Anything Steph Curry Does Is Internetable

It clearly hasn't happened yet, but I suspect we are slowly but surely inching up on the day when Stephen Curry finally and truly jumps the shark.

I bring this up only because he made InternetPanderers.com quiver madly again over the weekend with his appearance on the South Korean televised hallucinogen called "Infinite Challenge."

It wasn't. He and his brother Seth played very-well-compensated straight men in a three-minute sight gag – a 2-on-5 basketball game against a veritable menagerie of, well, things. His toughest task was making a half-court shot, and his second was making a series of layups. The stars were the people and inflatables assigned to not stop him from doing so.

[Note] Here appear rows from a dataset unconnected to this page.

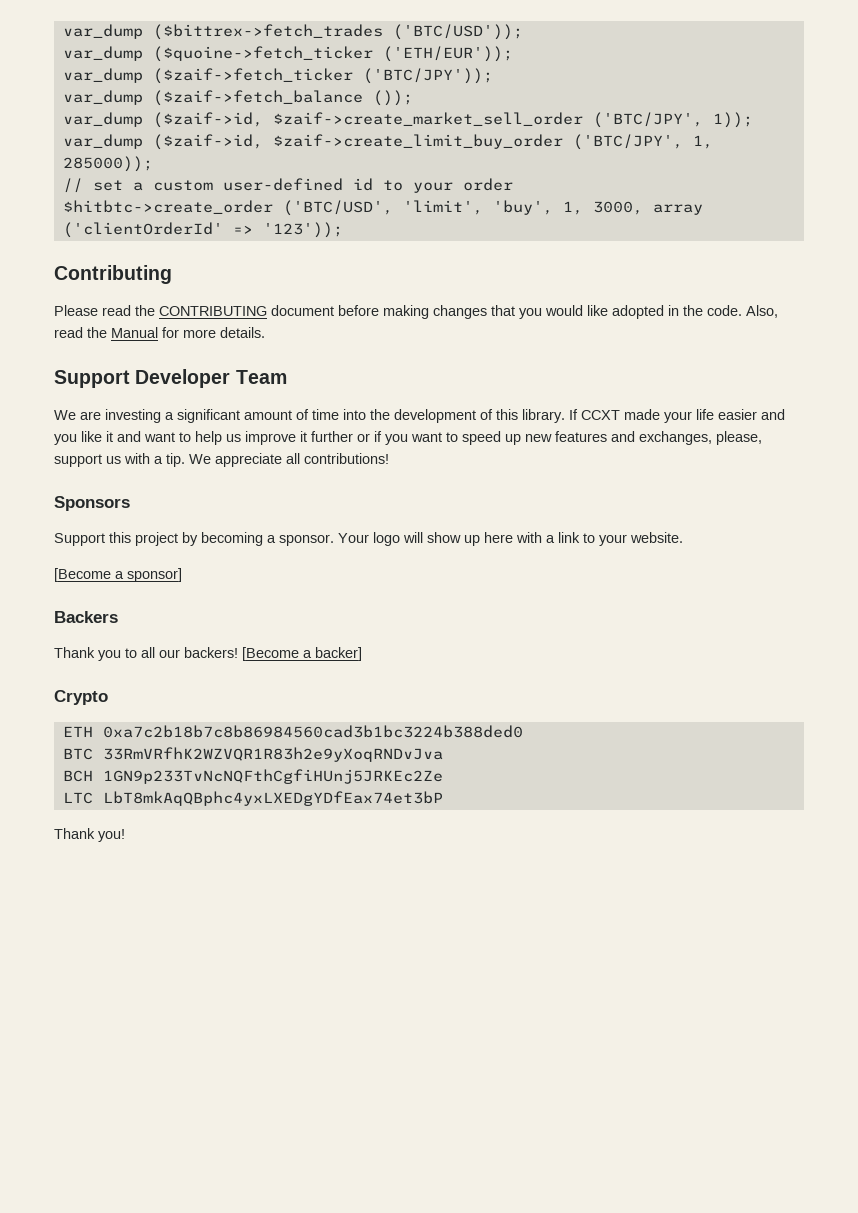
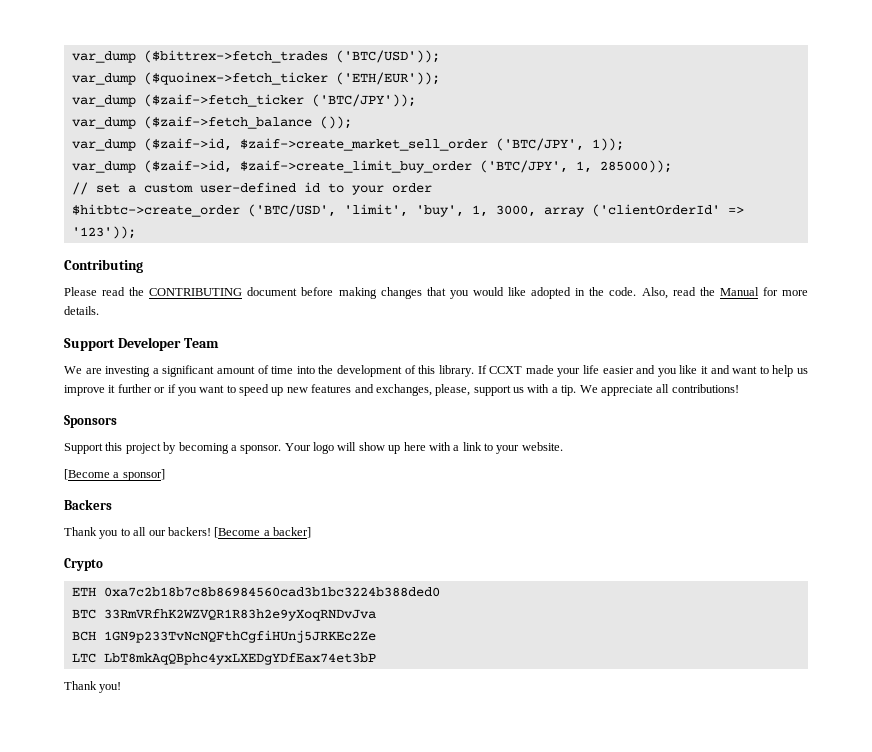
[152,46,373,62] ($quoine->fetch_ticker -> [143,72,328,85] ($quoinex->fetch_ticker

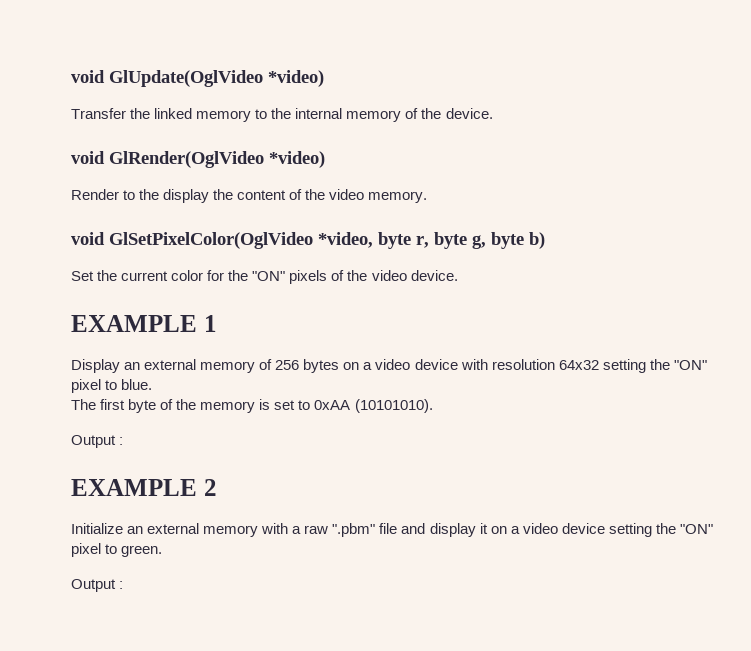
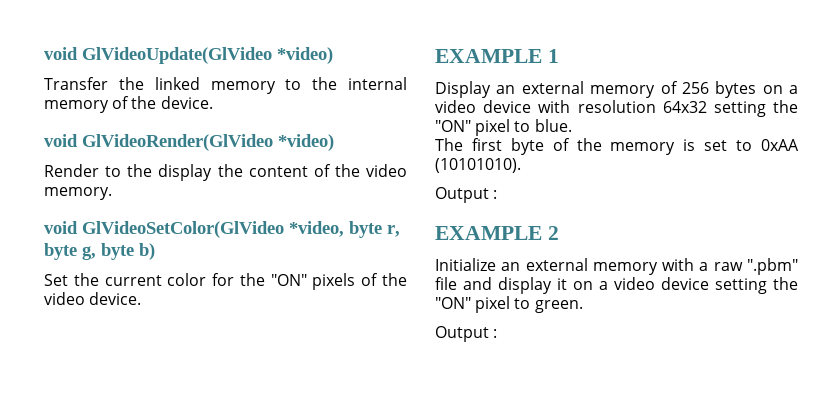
[71,70,263,87] void GlUpdate(OglVideo -> [44,47,272,64] void GlVideoUpdate(GlVideo
[109,151,264,168] GlRender(OglVideo -> [82,134,273,151] GlVideoRender(GlVideo
[109,232,313,249] GlSetPixelColor(OglVideo -> [82,221,284,238] GlVideoSetColor(GlVideo

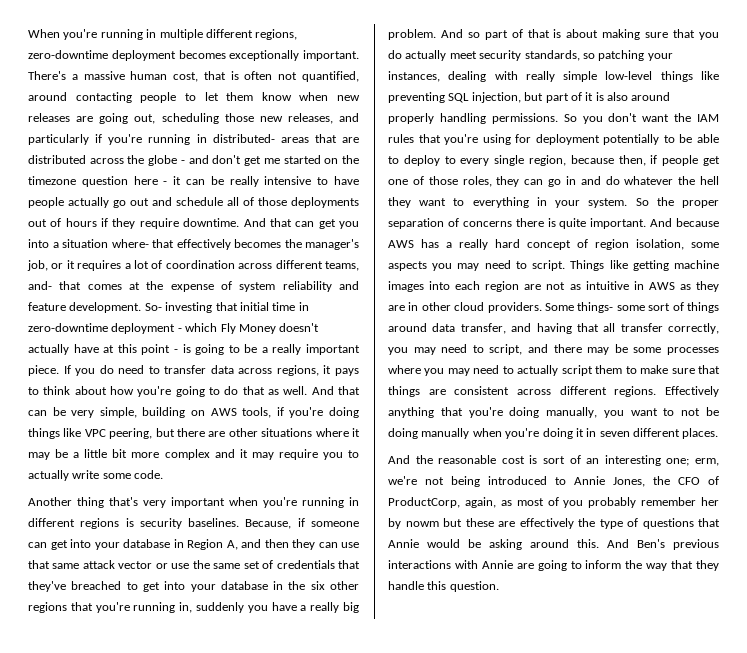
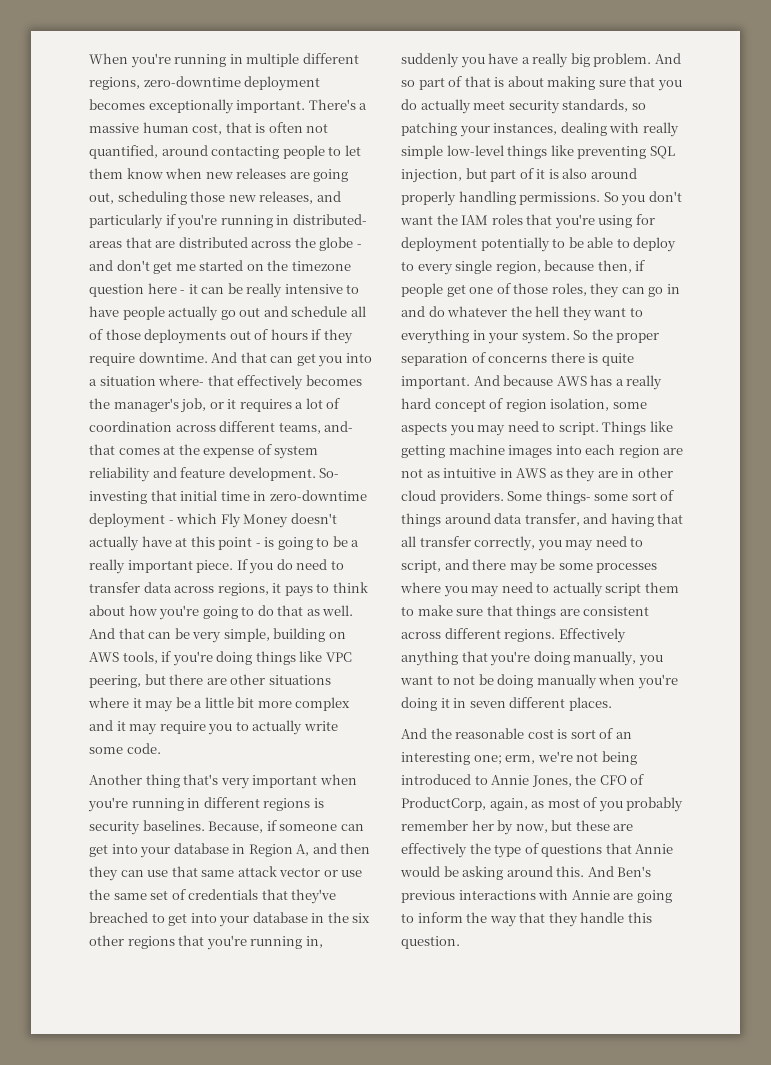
[388,134,414,143] rules -> [491,214,523,225] roles
[405,521,439,527] nowm -> [515,824,548,833] now,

And it hit the ether almost immediately because, among other things, anything Curry does is Internetable, and when you combine it with an Asian sports variety show (Japanese power hitter Takeshi Yamasaki was put on a national show trying to hit a 186-mph fastball from a pitching machine to great hilarity), you have gold.

Or, as it turns out, tin. It is all disposable, dismissible, digestible nonsense, something to eat up a few minutes in your day.

But Curry's almost relentless accessibility, and our heroin-based need to contrive ways to provide him, are easing into that "jeez, enough already" territory. And since we clearly won't say no, one wonders when perhaps he might.

What's next, "Curry naps fitfully"? "Curry orders take-out"? "Curry drops off dry-cleaning"? Actually, yes, all those things would be posted as well, because the Internet doesn't stop when people are sick of something. The Internet stops when the robots win.

You want proof? The Crying Jordan meme. I rest my case.

But a day may come in the distant future when something Stephen Curry does is met with a yawn, and the only people more thankful than us will be him. He just doesn't know it yet.